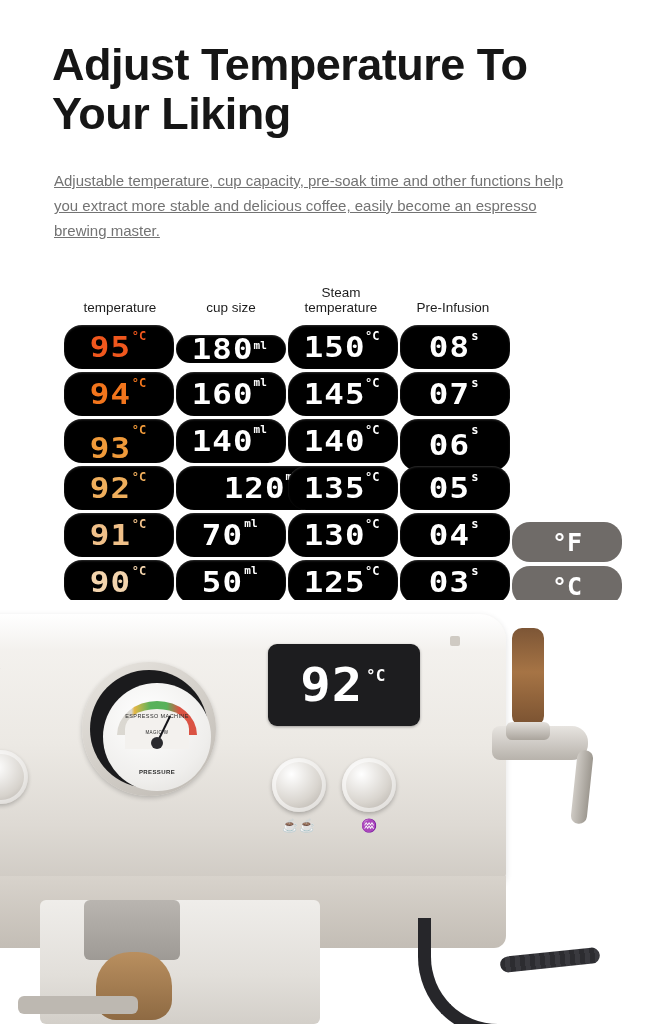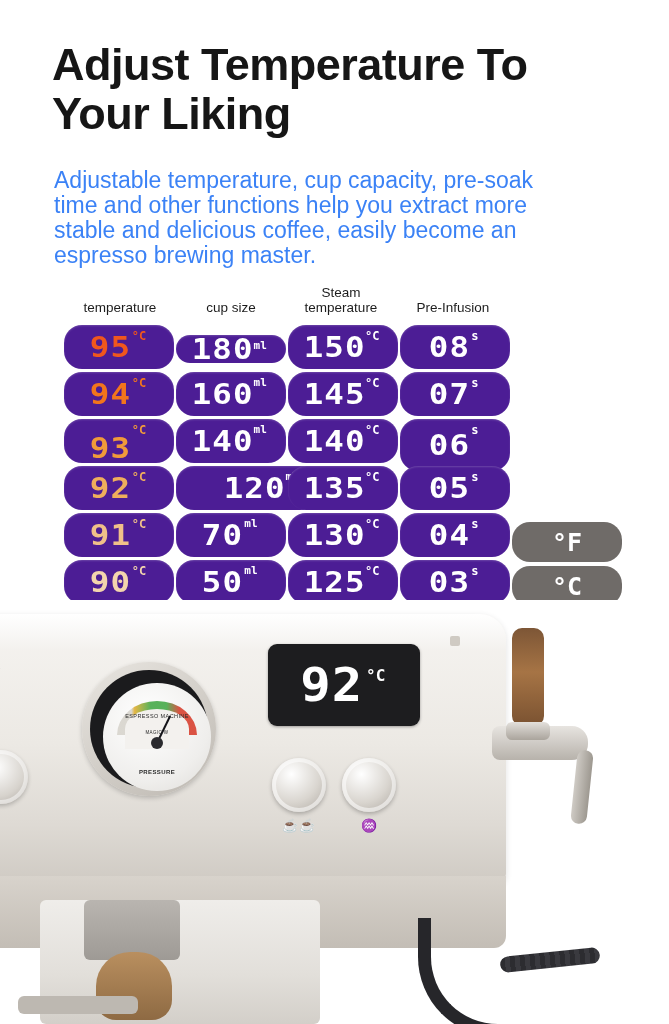--- a/index.html
+++ b/index.html
@@ -32,38 +32,39 @@
     line-height: 49px;
     font-weight: bold;
     letter-spacing: -0.5px;
     color: #161616;
   }
   .subtext {
     position: absolute;
     left: 54px;
     top: 168px;
     width: 520px;
-    font-size: 23px;
+    font-size: 15px;
     line-height: 25px;
-    color: #3b82f6;
+    color: #737373;
+    text-decoration: underline;
   }
 
   
   .col-head {
     position: absolute;
     font-size: 13.5px;
     color: #1d1d1d;
     text-align: center;
     line-height: 15px;
   }
 
   
   .pill {
     position: absolute;
-    background: #4c1d95;
+    background: #000000;
     border-radius: 18px;
     box-shadow: inset 0 1px 2px rgba(255,255,255,0.18);
     display: flex;
     align-items: center;
     justify-content: center;
   }
   .pill .seg {
     font-family: "DejaVu Sans Mono", monospace;
     font-size: 29px;
     font-weight: bold;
════════════════
From the line holding "justify-content: center;" to the end of the listing, copy every line exactly, both ends included, and add nothing.

◆ Exercise response:
     justify-content: center;
   }
   .pill .seg {
     font-family: "DejaVu Sans Mono", monospace;
     font-size: 29px;
     font-weight: bold;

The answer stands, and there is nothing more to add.